Extracted data entries —
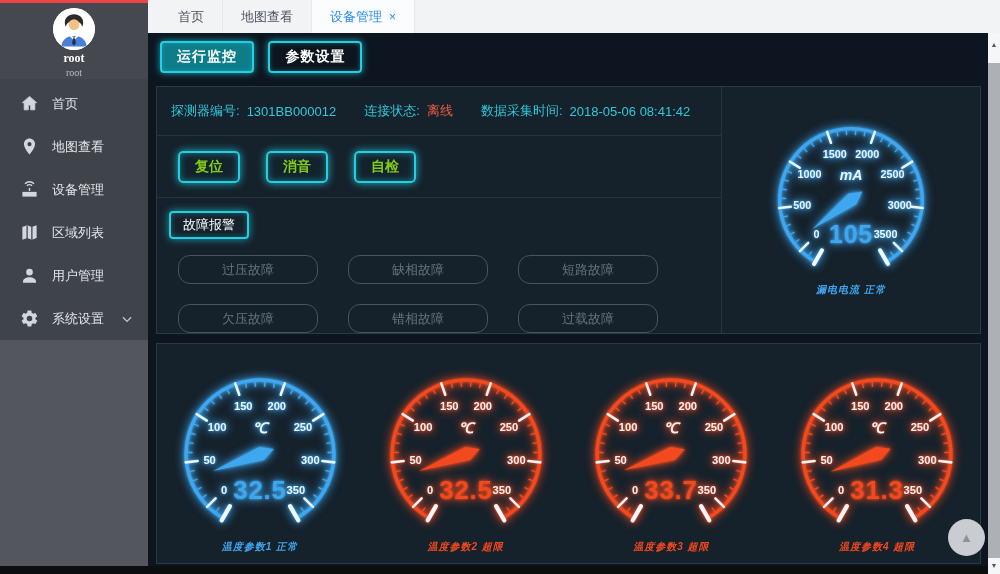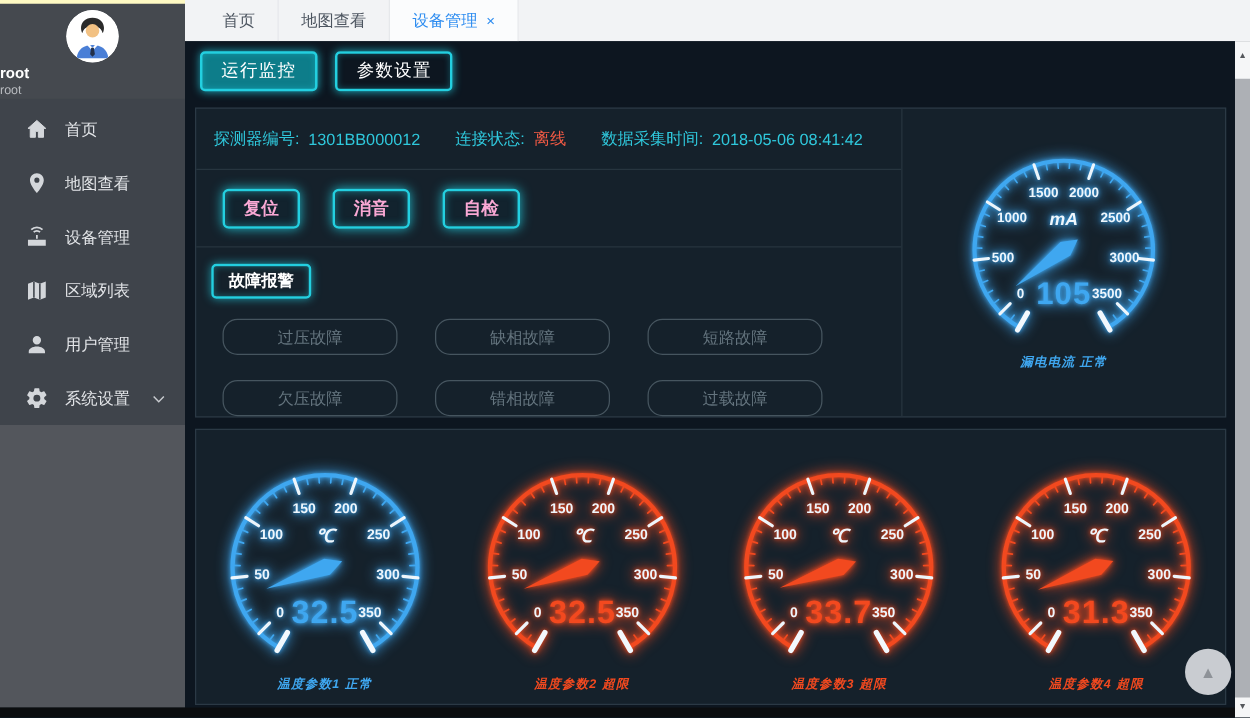--- a/index.html
+++ b/index.html
@@ -12,7 +12,7 @@
 
   
   .sidebar { position:absolute; left:0; top:0; width:148px; height:566px; background:#3f444b; }
-  .user-panel { height:79px; background:#45494f; border-top:3px solid #fef9c3; text-align:left; }
+  .user-panel { height:79px; background:#45494f; border-top:3px solid #ef4444; text-align:center;font-family:Liberation Serif, serif; }
   .avatar { width:42px; height:42px; margin:5px auto 2px; border-radius:50%; overflow:hidden; background:#fff; }
   .avatar svg { display:block; width:42px; height:42px; }
   .user-name { color:#ffffff; font-size:12px; font-weight:bold; line-height:13px; }

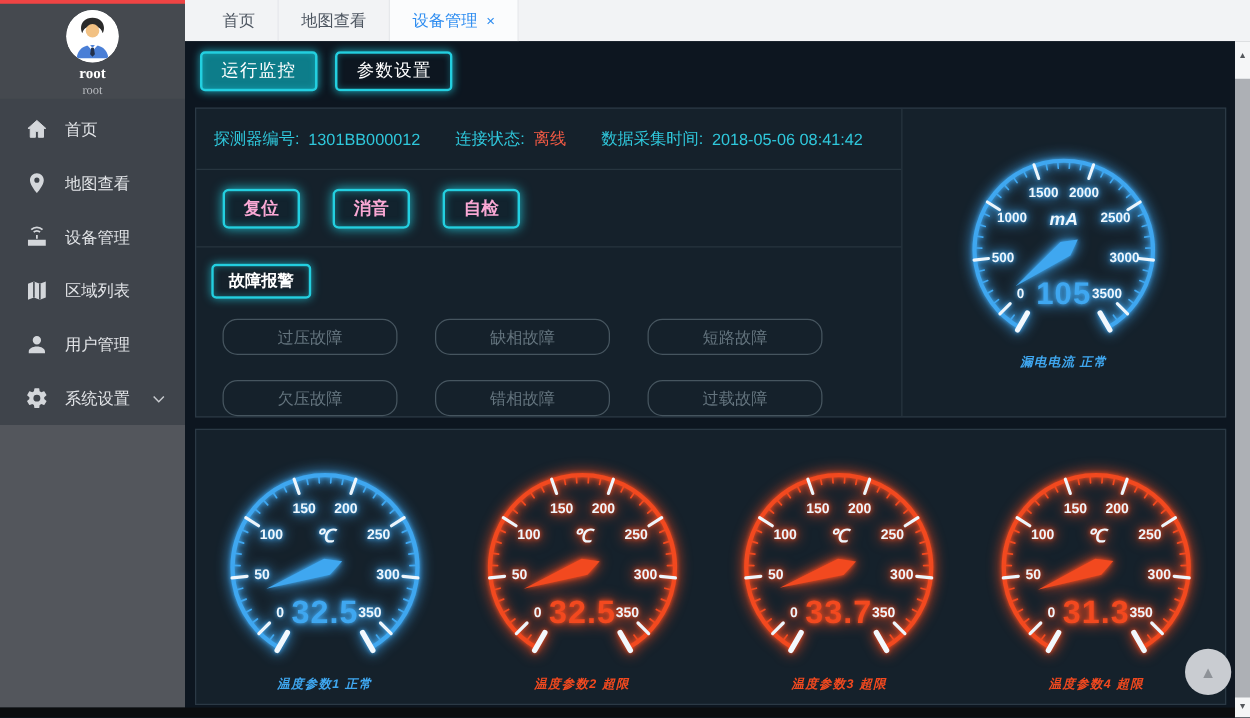--- a/index.html
+++ b/index.html
@@ -36,7 +36,7 @@
   .toolbar { padding:8px 0 0 12px; }
   .tb-btn {
     height:32px; padding:0 15px; margin-right:10px; font-family:inherit;
-    font-size:14px; font-weight:normal; color:#ffffff; letter-spacing:1px;
+    font-size:14px; font-weight:bold; color:#ffffff; letter-spacing:1px;
     background:transparent; border:2px solid var(--c-teal,#23cfe0); border-radius:4px; cursor:pointer;
     box-shadow:0 0 7px rgba(35,210,228,.75), inset 0 0 5px rgba(35,210,228,.35);
   }

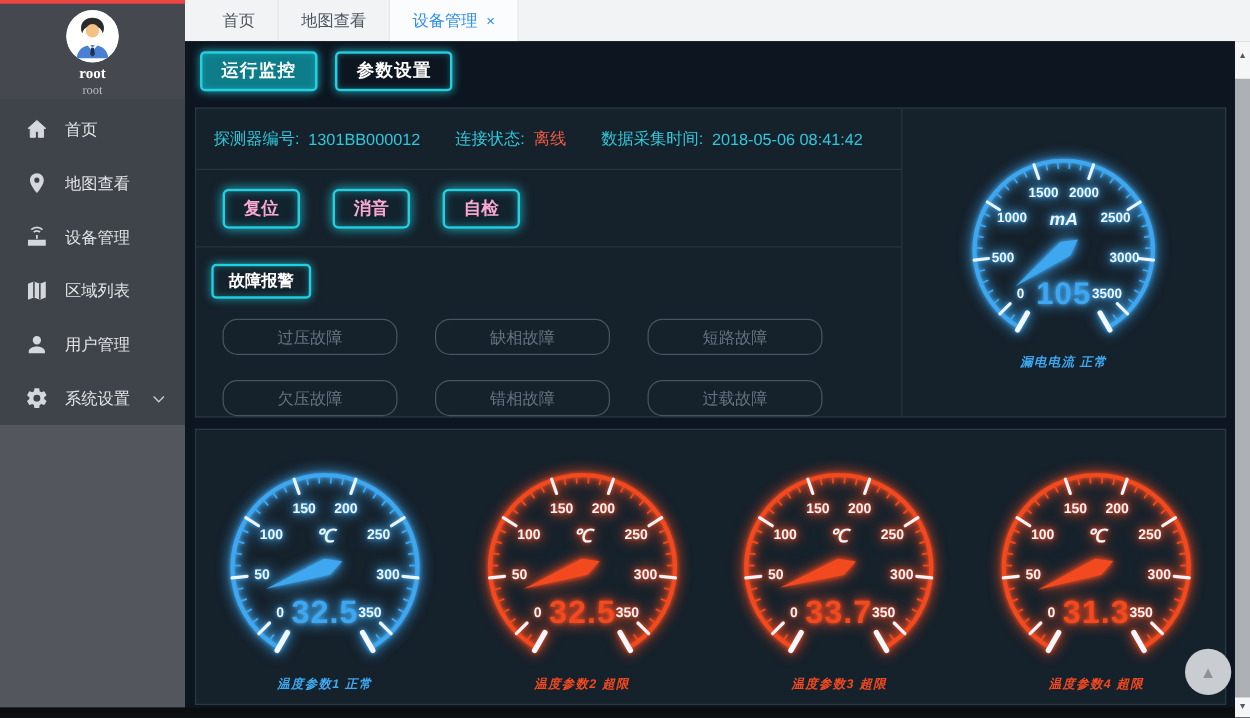--- a/index.html
+++ b/index.html
@@ -57,7 +57,7 @@
   .ctl-btn {
     width:62px; height:32px; font-family:Liberation Sans, sans-serif; cursor:pointer;
     background:rgba(13,40,52,.35); border:2px solid var(--c-teal,#23cfe0); border-radius:5px;
-    color:#f9a8d4; font-size:14px; font-weight:bold;
+    color:#84cc16; font-size:14px; font-weight:bold;
     box-shadow:0 0 9px rgba(35,210,228,.85), inset 0 0 7px rgba(35,210,228,.5);
   }
 

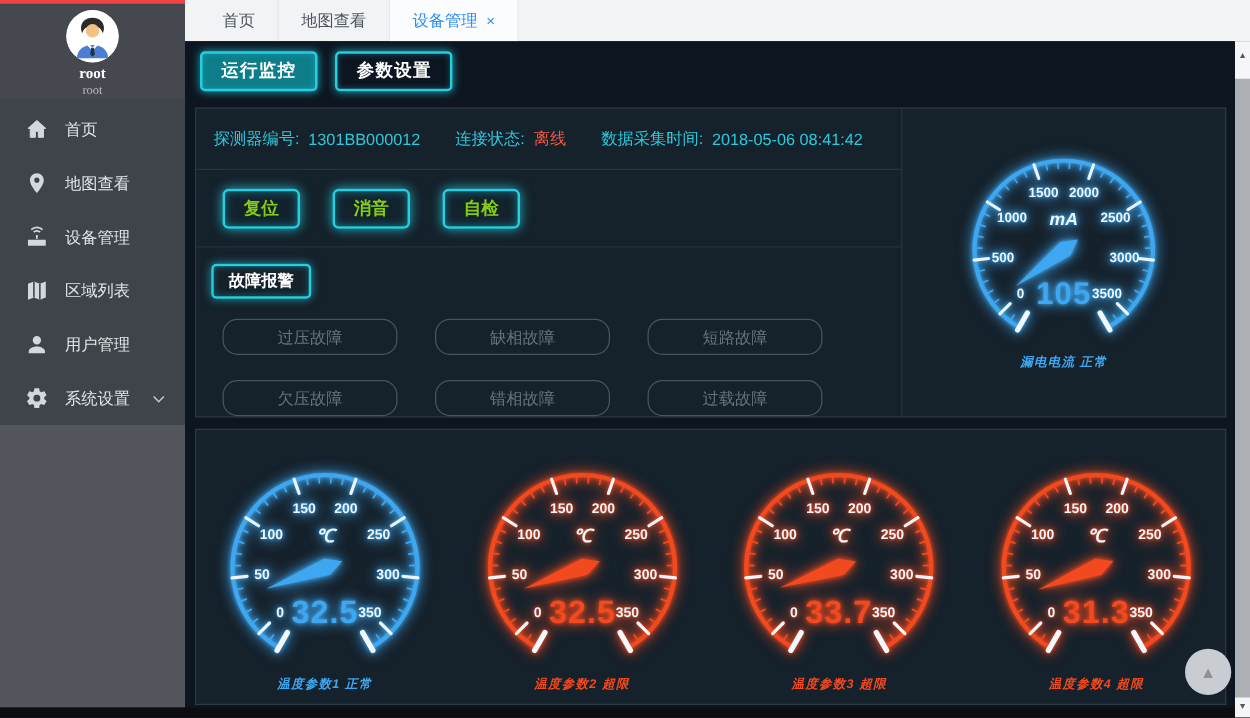--- a/index.html
+++ b/index.html
@@ -65,7 +65,7 @@
   .fault-header {
     height:28px; padding:0 12px; font-family:inherit; cursor:pointer;
     border:2px solid var(--c-teal,#23cfe0); border-radius:4px; background:transparent;
-    color:#ffffff; font-size:13px; font-weight:bold;
+    color:#ffffff; font-size:13px; font-weight:normal;
     box-shadow:0 0 8px rgba(35,210,228,.7), inset 0 0 6px rgba(35,210,228,.4);
   }
   .fault-grid { margin-top:16px; display:grid; grid-template-columns:repeat(3,140px); gap:20px 30px; padding-left:9px; }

Your task — Could you print all of the entries above exactly as written, minus the pictures?

Exercise solution —
--- a/index.html
+++ b/index.html
@@ -12,7 +12,7 @@
 
   
   .sidebar { position:absolute; left:0; top:0; width:148px; height:566px; background:#3f444b; }
-  .user-panel { height:79px; background:#45494f; border-top:3px solid #fef9c3; text-align:left; }
+  .user-panel { height:79px; background:#45494f; border-top:3px solid #ef4444; text-align:center;font-family:Liberation Serif, serif; }
   .avatar { width:42px; height:42px; margin:5px auto 2px; border-radius:50%; overflow:hidden; background:#fff; }
   .avatar svg { display:block; width:42px; height:42px; }
   .user-name { color:#ffffff; font-size:12px; font-weight:bold; line-height:13px; }

--- a/index.html
+++ b/index.html
@@ -36,7 +36,7 @@
   .toolbar { padding:8px 0 0 12px; }
   .tb-btn {
     height:32px; padding:0 15px; margin-right:10px; font-family:inherit;
-    font-size:14px; font-weight:normal; color:#ffffff; letter-spacing:1px;
+    font-size:14px; font-weight:bold; color:#ffffff; letter-spacing:1px;
     background:transparent; border:2px solid var(--c-teal,#23cfe0); border-radius:4px; cursor:pointer;
     box-shadow:0 0 7px rgba(35,210,228,.75), inset 0 0 5px rgba(35,210,228,.35);
   }

--- a/index.html
+++ b/index.html
@@ -57,7 +57,7 @@
   .ctl-btn {
     width:62px; height:32px; font-family:Liberation Sans, sans-serif; cursor:pointer;
     background:rgba(13,40,52,.35); border:2px solid var(--c-teal,#23cfe0); border-radius:5px;
-    color:#f9a8d4; font-size:14px; font-weight:bold;
+    color:#84cc16; font-size:14px; font-weight:bold;
     box-shadow:0 0 9px rgba(35,210,228,.85), inset 0 0 7px rgba(35,210,228,.5);
   }
 

--- a/index.html
+++ b/index.html
@@ -65,7 +65,7 @@
   .fault-header {
     height:28px; padding:0 12px; font-family:inherit; cursor:pointer;
     border:2px solid var(--c-teal,#23cfe0); border-radius:4px; background:transparent;
-    color:#ffffff; font-size:13px; font-weight:bold;
+    color:#ffffff; font-size:13px; font-weight:normal;
     box-shadow:0 0 8px rgba(35,210,228,.7), inset 0 0 6px rgba(35,210,228,.4);
   }
   .fault-grid { margin-top:16px; display:grid; grid-template-columns:repeat(3,140px); gap:20px 30px; padding-left:9px; }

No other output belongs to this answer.